ABOUT THIS EXERCISE
Please print each record exactly, omitting none of them.

DATA FOR REVIEW
= Beginning of Section =

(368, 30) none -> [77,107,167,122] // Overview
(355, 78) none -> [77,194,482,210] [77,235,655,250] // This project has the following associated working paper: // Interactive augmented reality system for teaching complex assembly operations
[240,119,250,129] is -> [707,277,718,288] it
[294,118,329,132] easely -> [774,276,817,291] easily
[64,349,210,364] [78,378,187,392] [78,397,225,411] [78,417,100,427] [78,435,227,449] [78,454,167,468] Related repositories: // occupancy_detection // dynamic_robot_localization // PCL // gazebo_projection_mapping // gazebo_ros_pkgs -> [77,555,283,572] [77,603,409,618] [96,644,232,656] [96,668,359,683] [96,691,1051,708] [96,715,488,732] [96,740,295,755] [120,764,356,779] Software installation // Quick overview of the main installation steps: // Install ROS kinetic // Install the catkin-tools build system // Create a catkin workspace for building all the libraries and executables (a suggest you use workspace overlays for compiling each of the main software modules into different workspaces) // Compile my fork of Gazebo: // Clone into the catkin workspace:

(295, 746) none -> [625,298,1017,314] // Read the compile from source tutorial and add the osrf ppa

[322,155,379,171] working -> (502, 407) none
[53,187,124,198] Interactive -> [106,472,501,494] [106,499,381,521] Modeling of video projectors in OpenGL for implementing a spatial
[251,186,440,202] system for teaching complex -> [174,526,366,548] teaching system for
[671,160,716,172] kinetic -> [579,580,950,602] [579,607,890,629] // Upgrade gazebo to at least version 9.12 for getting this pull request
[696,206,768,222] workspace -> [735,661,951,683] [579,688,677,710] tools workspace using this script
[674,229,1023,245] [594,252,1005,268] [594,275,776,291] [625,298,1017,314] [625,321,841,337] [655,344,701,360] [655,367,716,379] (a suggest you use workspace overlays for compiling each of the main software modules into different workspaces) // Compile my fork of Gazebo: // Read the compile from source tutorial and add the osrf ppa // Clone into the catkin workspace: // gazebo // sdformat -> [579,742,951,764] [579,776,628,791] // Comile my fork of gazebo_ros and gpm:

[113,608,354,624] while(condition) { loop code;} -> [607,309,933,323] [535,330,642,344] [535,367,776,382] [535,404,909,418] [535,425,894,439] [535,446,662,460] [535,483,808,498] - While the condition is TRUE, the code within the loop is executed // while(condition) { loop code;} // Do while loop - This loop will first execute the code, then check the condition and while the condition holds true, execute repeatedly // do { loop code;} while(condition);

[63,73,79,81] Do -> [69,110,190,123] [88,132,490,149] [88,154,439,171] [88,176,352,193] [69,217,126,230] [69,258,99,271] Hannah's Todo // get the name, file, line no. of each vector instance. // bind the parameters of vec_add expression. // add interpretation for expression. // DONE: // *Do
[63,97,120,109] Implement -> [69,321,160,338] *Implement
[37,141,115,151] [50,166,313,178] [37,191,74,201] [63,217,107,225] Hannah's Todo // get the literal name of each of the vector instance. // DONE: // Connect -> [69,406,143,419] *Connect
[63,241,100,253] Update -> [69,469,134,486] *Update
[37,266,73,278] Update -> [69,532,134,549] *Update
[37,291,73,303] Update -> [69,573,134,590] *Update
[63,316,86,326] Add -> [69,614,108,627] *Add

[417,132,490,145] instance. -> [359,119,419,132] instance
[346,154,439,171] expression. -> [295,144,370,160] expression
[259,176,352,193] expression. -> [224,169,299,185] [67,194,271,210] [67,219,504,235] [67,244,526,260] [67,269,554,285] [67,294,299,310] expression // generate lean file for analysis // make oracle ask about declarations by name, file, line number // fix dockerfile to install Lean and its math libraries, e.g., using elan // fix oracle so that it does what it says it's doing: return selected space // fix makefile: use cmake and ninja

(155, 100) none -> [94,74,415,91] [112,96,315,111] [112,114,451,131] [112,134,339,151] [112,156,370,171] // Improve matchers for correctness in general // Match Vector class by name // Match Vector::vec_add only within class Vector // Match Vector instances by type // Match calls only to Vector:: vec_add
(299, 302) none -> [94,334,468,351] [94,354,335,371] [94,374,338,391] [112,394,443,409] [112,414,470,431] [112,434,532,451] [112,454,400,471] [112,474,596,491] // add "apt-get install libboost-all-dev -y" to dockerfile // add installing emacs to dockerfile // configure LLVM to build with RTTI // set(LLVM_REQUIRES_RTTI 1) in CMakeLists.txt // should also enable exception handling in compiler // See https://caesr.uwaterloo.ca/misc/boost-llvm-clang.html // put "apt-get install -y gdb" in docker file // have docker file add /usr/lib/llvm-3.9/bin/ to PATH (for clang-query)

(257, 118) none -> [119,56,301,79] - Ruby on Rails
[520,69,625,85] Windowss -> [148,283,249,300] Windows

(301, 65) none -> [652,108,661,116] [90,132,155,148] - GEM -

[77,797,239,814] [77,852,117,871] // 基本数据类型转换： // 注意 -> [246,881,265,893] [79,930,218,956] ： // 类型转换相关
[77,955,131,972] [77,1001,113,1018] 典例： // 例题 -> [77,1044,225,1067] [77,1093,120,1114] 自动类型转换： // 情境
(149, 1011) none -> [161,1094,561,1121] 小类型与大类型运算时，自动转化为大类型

= End of Section =

ANSWER SPACE
(368, 30) none -> [77,107,167,122] // Overview
(355, 78) none -> [77,194,482,210] [77,235,655,250] // This project has the following associated working paper: // Interactive augmented reality system for teaching complex assembly operations
[240,119,250,129] is -> [707,277,718,288] it
[294,118,329,132] easely -> [774,276,817,291] easily
[64,349,210,364] [78,378,187,392] [78,397,225,411] [78,417,100,427] [78,435,227,449] [78,454,167,468] Related repositories: // occupancy_detection // dynamic_robot_localization // PCL // gazebo_projection_mapping // gazebo_ros_pkgs -> [77,555,283,572] [77,603,409,618] [96,644,232,656] [96,668,359,683] [96,691,1051,708] [96,715,488,732] [96,740,295,755] [120,764,356,779] Software installation // Quick overview of the main installation steps: // Install ROS kinetic // Install the catkin-tools build system // Create a catkin workspace for building all the libraries and executables (a suggest you use workspace overlays for compiling each of the main software modules into different workspaces) // Compile my fork of Gazebo: // Clone into the catkin workspace:

(295, 746) none -> [625,298,1017,314] // Read the compile from source tutorial and add the osrf ppa

[322,155,379,171] working -> (502, 407) none
[53,187,124,198] Interactive -> [106,472,501,494] [106,499,381,521] Modeling of video projectors in OpenGL for implementing a spatial
[251,186,440,202] system for teaching complex -> [174,526,366,548] teaching system for
[671,160,716,172] kinetic -> [579,580,950,602] [579,607,890,629] // Upgrade gazebo to at least version 9.12 for getting this pull request
[696,206,768,222] workspace -> [735,661,951,683] [579,688,677,710] tools workspace using this script
[674,229,1023,245] [594,252,1005,268] [594,275,776,291] [625,298,1017,314] [625,321,841,337] [655,344,701,360] [655,367,716,379] (a suggest you use workspace overlays for compiling each of the main software modules into different workspaces) // Compile my fork of Gazebo: // Read the compile from source tutorial and add the osrf ppa // Clone into the catkin workspace: // gazebo // sdformat -> [579,742,951,764] [579,776,628,791] // Comile my fork of gazebo_ros and gpm:

[113,608,354,624] while(condition) { loop code;} -> [607,309,933,323] [535,330,642,344] [535,367,776,382] [535,404,909,418] [535,425,894,439] [535,446,662,460] [535,483,808,498] - While the condition is TRUE, the code within the loop is executed // while(condition) { loop code;} // Do while loop - This loop will first execute the code, then check the condition and while the condition holds true, execute repeatedly // do { loop code;} while(condition);

[63,73,79,81] Do -> [69,110,190,123] [88,132,490,149] [88,154,439,171] [88,176,352,193] [69,217,126,230] [69,258,99,271] Hannah's Todo // get the name, file, line no. of each vector instance. // bind the parameters of vec_add expression. // add interpretation for expression. // DONE: // *Do
[63,97,120,109] Implement -> [69,321,160,338] *Implement
[37,141,115,151] [50,166,313,178] [37,191,74,201] [63,217,107,225] Hannah's Todo // get the literal name of each of the vector instance. // DONE: // Connect -> [69,406,143,419] *Connect
[63,241,100,253] Update -> [69,469,134,486] *Update
[37,266,73,278] Update -> [69,532,134,549] *Update
[37,291,73,303] Update -> [69,573,134,590] *Update
[63,316,86,326] Add -> [69,614,108,627] *Add

[417,132,490,145] instance. -> [359,119,419,132] instance
[346,154,439,171] expression. -> [295,144,370,160] expression
[259,176,352,193] expression. -> [224,169,299,185] [67,194,271,210] [67,219,504,235] [67,244,526,260] [67,269,554,285] [67,294,299,310] expression // generate lean file for analysis // make oracle ask about declarations by name, file, line number // fix dockerfile to install Lean and its math libraries, e.g., using elan // fix oracle so that it does what it says it's doing: return selected space // fix makefile: use cmake and ninja

(155, 100) none -> [94,74,415,91] [112,96,315,111] [112,114,451,131] [112,134,339,151] [112,156,370,171] // Improve matchers for correctness in general // Match Vector class by name // Match Vector::vec_add only within class Vector // Match Vector instances by type // Match calls only to Vector:: vec_add
(299, 302) none -> [94,334,468,351] [94,354,335,371] [94,374,338,391] [112,394,443,409] [112,414,470,431] [112,434,532,451] [112,454,400,471] [112,474,596,491] // add "apt-get install libboost-all-dev -y" to dockerfile // add installing emacs to dockerfile // configure LLVM to build with RTTI // set(LLVM_REQUIRES_RTTI 1) in CMakeLists.txt // should also enable exception handling in compiler // See https://caesr.uwaterloo.ca/misc/boost-llvm-clang.html // put "apt-get install -y gdb" in docker file // have docker file add /usr/lib/llvm-3.9/bin/ to PATH (for clang-query)

(257, 118) none -> [119,56,301,79] - Ruby on Rails
[520,69,625,85] Windowss -> [148,283,249,300] Windows

(301, 65) none -> [652,108,661,116] [90,132,155,148] - GEM -

[77,797,239,814] [77,852,117,871] // 基本数据类型转换： // 注意 -> [246,881,265,893] [79,930,218,956] ： // 类型转换相关
[77,955,131,972] [77,1001,113,1018] 典例： // 例题 -> [77,1044,225,1067] [77,1093,120,1114] 自动类型转换： // 情境
(149, 1011) none -> [161,1094,561,1121] 小类型与大类型运算时，自动转化为大类型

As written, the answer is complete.